On curves that are not “valid” (i.e. $$B(s)$$ is not injective with non-zero gradient), Newton’s method may break down and converge linearly:

>>> nodes = np.asfortranarray([
...     [ 6.0, -3.0],
...     [-2.0,  3.0],
...     [-2.0, -3.0],
...     [ 6.0,  3.0],
... ])
>>> curve = bezier.Curve(nodes, degree=3)
>>> expected = 0.5
>>> point = curve.evaluate(expected)
>>> point
array([[0., 0.]])
>>> s_vals = [0.625, None, None, None, None, None]
>>> np.log2(abs(expected - s_vals[0]))
-3.0
>>> s_vals[1] = newton_refine(nodes, point, s_vals[0])
>>> np.log2(abs(expected - s_vals[1]))
-3.983...
>>> s_vals[2] = newton_refine(nodes, point, s_vals[1])
>>> np.log2(abs(expected - s_vals[2]))
-4.979...
>>> s_vals[3] = newton_refine(nodes, point, s_vals[2])
>>> np.log2(abs(expected - s_vals[3]))
-5.978...
>>> s_vals[4] = newton_refine(nodes, point, s_vals[3])
>>> np.log2(abs(expected - s_vals[4]))
-6.978...
>>> s_vals[5] = newton_refine(nodes, point, s_vals[4])
>>> np.log2(abs(expected - s_vals[5]))
-7.978...


Due to round-off, the Newton process terminates with an error that is not close to machine precision $$\varepsilon$$ when $$\Delta s = 0$$.

>>> s_vals = [0.625]
>>> new_s = newton_refine(nodes, point, s_vals[-1])
>>> while new_s not in s_vals:
...     s_vals.append(new_s)
...     new_s = newton_refine(nodes, point, s_vals[-1])
...
>>> terminal_s = s_vals[-1]
>>> terminal_s == newton_refine(nodes, point, terminal_s)
True
>>> 2.0**(-31) <= abs(terminal_s - 0.5) <= 2.0**(-28)
True


Due to round-off near the cusp, the final error resembles $$\sqrt{\varepsilon}$$ rather than machine precision as expected.

Note

There is also a Fortran implementation of this function, which will be used if it can be built.

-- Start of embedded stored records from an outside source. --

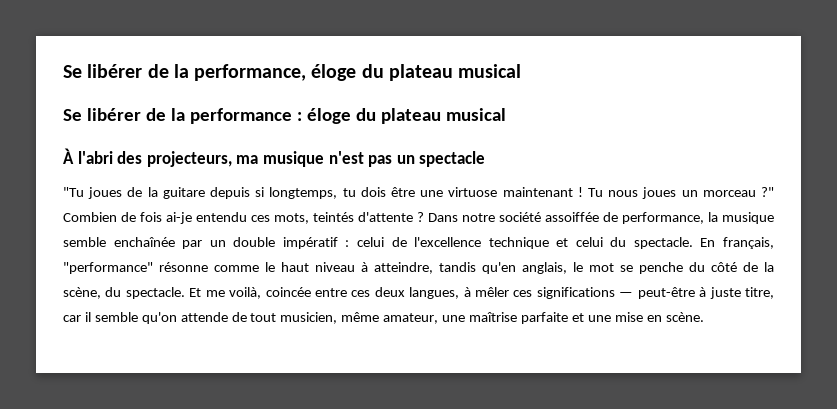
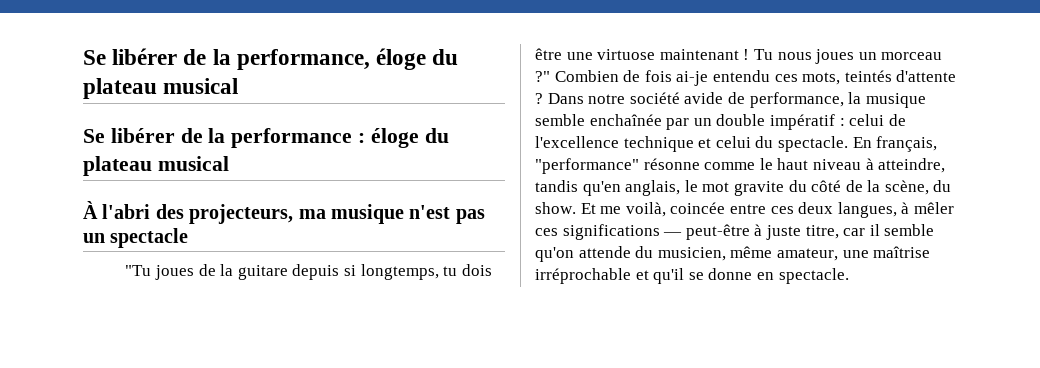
- Dans notre société assoiffée de performance, la musique semble enchaînée par un double impératif : celui de l'excellence technique et celui du spectacle.
+ Dans notre société avide de performance, la musique semble enchaînée par un double impératif : celui de l'excellence technique et celui du spectacle.
- En français, "performance" résonne comme le haut niveau à atteindre, tandis qu'en anglais, le mot se penche du côté de la scène, du spectacle.
+ En français, "performance" résonne comme le haut niveau à atteindre, tandis qu'en anglais, le mot gravite du côté de la scène, du show.
- Et me voilà, coincée entre ces deux langues, à mêler ces significations — peut-être à juste titre, car il semble qu'on attende de tout musicien, même amateur, une maîtrise parfaite et une mise en scène.
+ Et me voilà, coincée entre ces deux langues, à mêler ces significations — peut-être à juste titre, car il semble qu'on attende du musicien, même amateur, une maîtrise irréprochable et qu'il se donne en spectacle.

Parameters: nodes (numpy.ndarray) – The nodes defining a Bézier curve. point (numpy.ndarray) – A point on the curve. s (float) – An “almost” solution to $$B(s) = p$$. The updated value $$s + \Delta s$$. float
class bezier._surface_helpers.IntersectionClassification

Enum classifying the “interior” curve in an intersection.

Provided as the output values for classify_intersection().

FIRST = 0

The first curve is on the interior.

SECOND = 1

The second curve is on the interior.

OPPOSED = 2

Tangent intersection with opposed interiors.

TANGENT_FIRST = 3

Tangent intersection, first curve is on the interior.

TANGENT_SECOND = 4

Tangent intersection, second curve is on the interior.

IGNORED_CORNER = 5

Intersection at a corner, interiors don’t intersect.

bezier._surface_helpers.classify_intersection(intersection, edge_nodes1, edge_nodes2)

Determine which curve is on the “inside of the intersection”.

Note

This is a helper used only by Surface.intersect().

This is intended to be a helper for forming a CurvedPolygon from the edge intersections of two Surface-s. In order to move from one intersection to another (or to the end of an edge), the interior edge must be determined at the point of intersection.

The “typical” case is on the interior of both edges:

>>> nodes1 = np.asfortranarray([
...     [1.0 , 0.0 ],
...     [1.75, 0.25],
...     [2.0 , 1.0 ],
... ])
>>> curve1 = bezier.Curve(nodes1, degree=2)
>>> nodes2 = np.asfortranarray([
...     [0.0   , 0.0   ],
...     [1.6875, 0.0625],
...     [2.0   , 0.5   ],
... ])
>>> curve2 = bezier.Curve(nodes2, degree=2)
>>> s, t = 0.25, 0.5
>>> curve1.evaluate(s) == curve2.evaluate(t)
array([[ True, True]])
>>> tangent1 = hodograph(curve1, s)
>>> tangent1
array([[1.25, 0.75]])
>>> tangent2 = hodograph(curve2, t)
>>> tangent2
array([[2. , 0.5]])
>>> intersection = Intersection(0, s, 0, t)
>>> edge_nodes1 = (nodes1, None, None)
>>> edge_nodes2 = (nodes2, None, None)
>>> classify_intersection(intersection, edge_nodes1, edge_nodes2)
<IntersectionClassification.FIRST: 0>


We determine the interior (i.e. left) one by using the right-hand rule: by embedding the tangent vectors in $$\mathbf{R}^3$$, we compute

$\begin{split}\left[\begin{array}{c} x_1'(s) \\ y_1'(s) \\ 0 \end{array}\right] \times \left[\begin{array}{c} x_2'(t) \\ y_2'(t) \\ 0 \end{array}\right] = \left[\begin{array}{c} 0 \\ 0 \\ x_1'(s) y_2'(t) - x_2'(t) y_1'(s) \end{array}\right].\end{split}$

If the cross product quantity $$B_1'(s) \times B_2'(t) = x_1'(s) y_2'(t) - x_2'(t) y_1'(s)$$ is positive, then the first curve is “outside” / “to the right”, i.e. the second curve is interior. If the cross product is negative, the first curve is interior.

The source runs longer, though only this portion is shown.